1

I want to compare the timezone of a pd.DatetimeIndex with a pytz.timezone to see if the DatetimeIndex has the expected timezone. But the comparison fails, possibly because using the tzinfo argument does not work as explained in this answer.

import pandas as pd
import pytz
import unittest

tzstr = 'Europe/Vienna'
manual_tz = pytz.timezone(tzstr)

timestamp = pd.to_datetime('2020-03-02 07:00:00+01:00').tz_convert(tzstr)

tc = unittest.TestCase()
tc.assertEqual(timestamp.tz, manual_tz)
AssertionError: <DstTzInfo 'Europe/Vienna' CET+1:00:00 STD> != <DstTzInfo 'Europe/Vienna' LMT+1:05:00 STD>

How can I check that the timezone of timestamp is as expected? It should be the same as pytz.timezone in my opinion, but the behavior of pytz and/or pandas makes them somehow different.

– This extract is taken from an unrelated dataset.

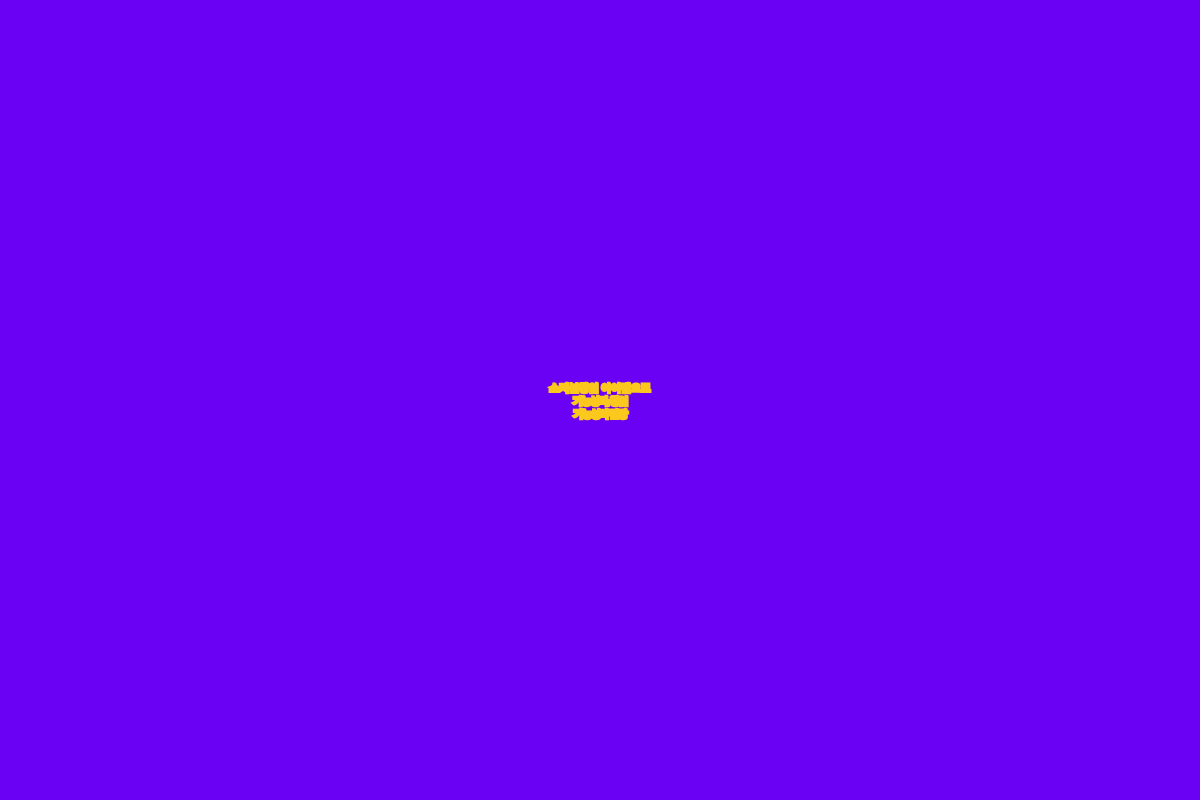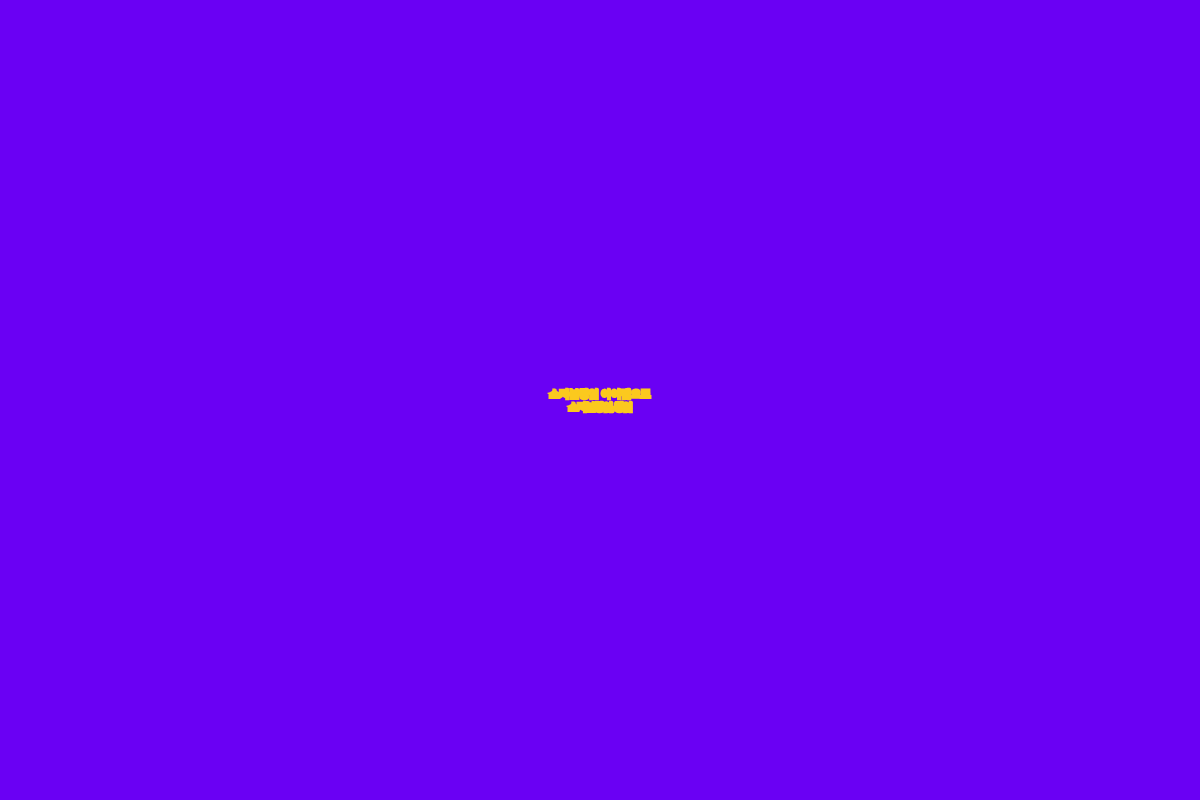"소자본창업, 창업" span.headline-line { text: 소자본창업 -> 가능성과 }
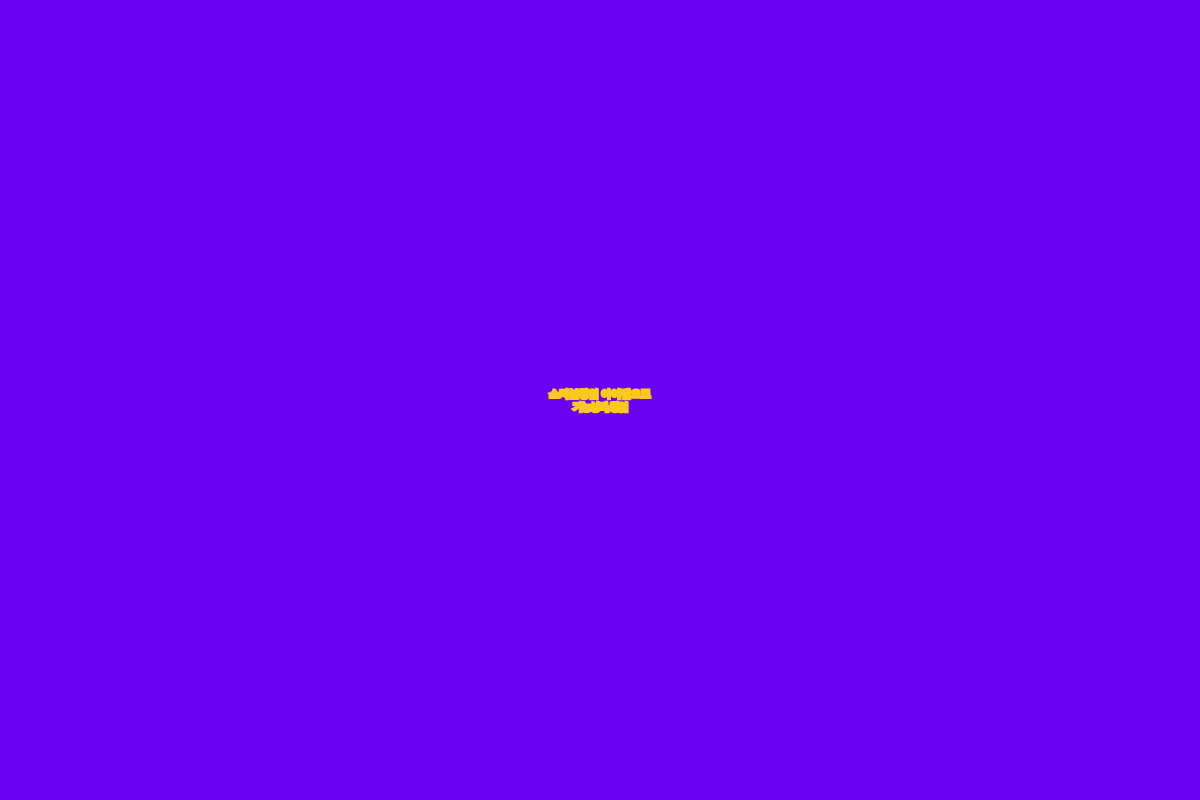"가능성과 전망" span.headline-line { html: none -> <span>가능성과 전망</span> }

Alternative question formulation if it is not possible to make a comparison like this: What do I have to look out for, to not come across this problem any more? It did happen to me more than once already. I found a question similar to this, but having to use multiple dates to compare if the offset is always the same does not seem like the best way to.

Simon
  • 495
  • 1
  • 4
  • 18
  • I am finally using `.utcoffset()` on concrete dates. And in general try to avoid non-UTC tz in my code, only add tz when going to UI / plots. – Simon May 04 '22 at 08:39

1 Answers1

1

I think your matter is linked to this answer

The default zone name and offset delivered when pytz creates a timezone object are the earliest ones available for that zone, and sometimes they can seem kind of strange.

This is what I have when I run your code:

AssertionError: <DstTzInfo 'Europe/Vienna' CET+1:00:00 STD> != <DstTzInfo 'Europe/Vienna' LMT+1:05:00 STD>

What you can do is this:

import pandas as pd
import pytz
import unittest
import datetime

tzstr = 'Europe/Vienna'
manual_tz = pytz.timezone(tzstr)
pytz_localize = manual_tz.localize(datetime.datetime(2020, 3, 2, 7, 0, 0, 0))


timestamp = pd.to_datetime('2020-03-02 07:00:00+01:00').tz_convert(tzstr)

tc = unittest.TestCase()
tc.assertEqual(timestamp.tz, pytz_localize.tzinfo)

But IHMO, it's weird to have to create two dates for comparing the timezone information.

What do you mean by compare the timezone? What do you want to check?

Edit
About testing timezone and conversions. What I would do is find test cases you want to check. Something I would check is that I correctly handle the DST change, for this I would do something like this:

import pandas as pd

# DST in Austria in 2021.
all_dates = ['2021-03-28 01:59:00+0100', '2021-03-28 03:01:00+0200']
utc_dates = pd.to_datetime(['2021-03-28 00:59:00+00:00', '2021-03-28 01:01:00+00:00']).tz_localize('UTC')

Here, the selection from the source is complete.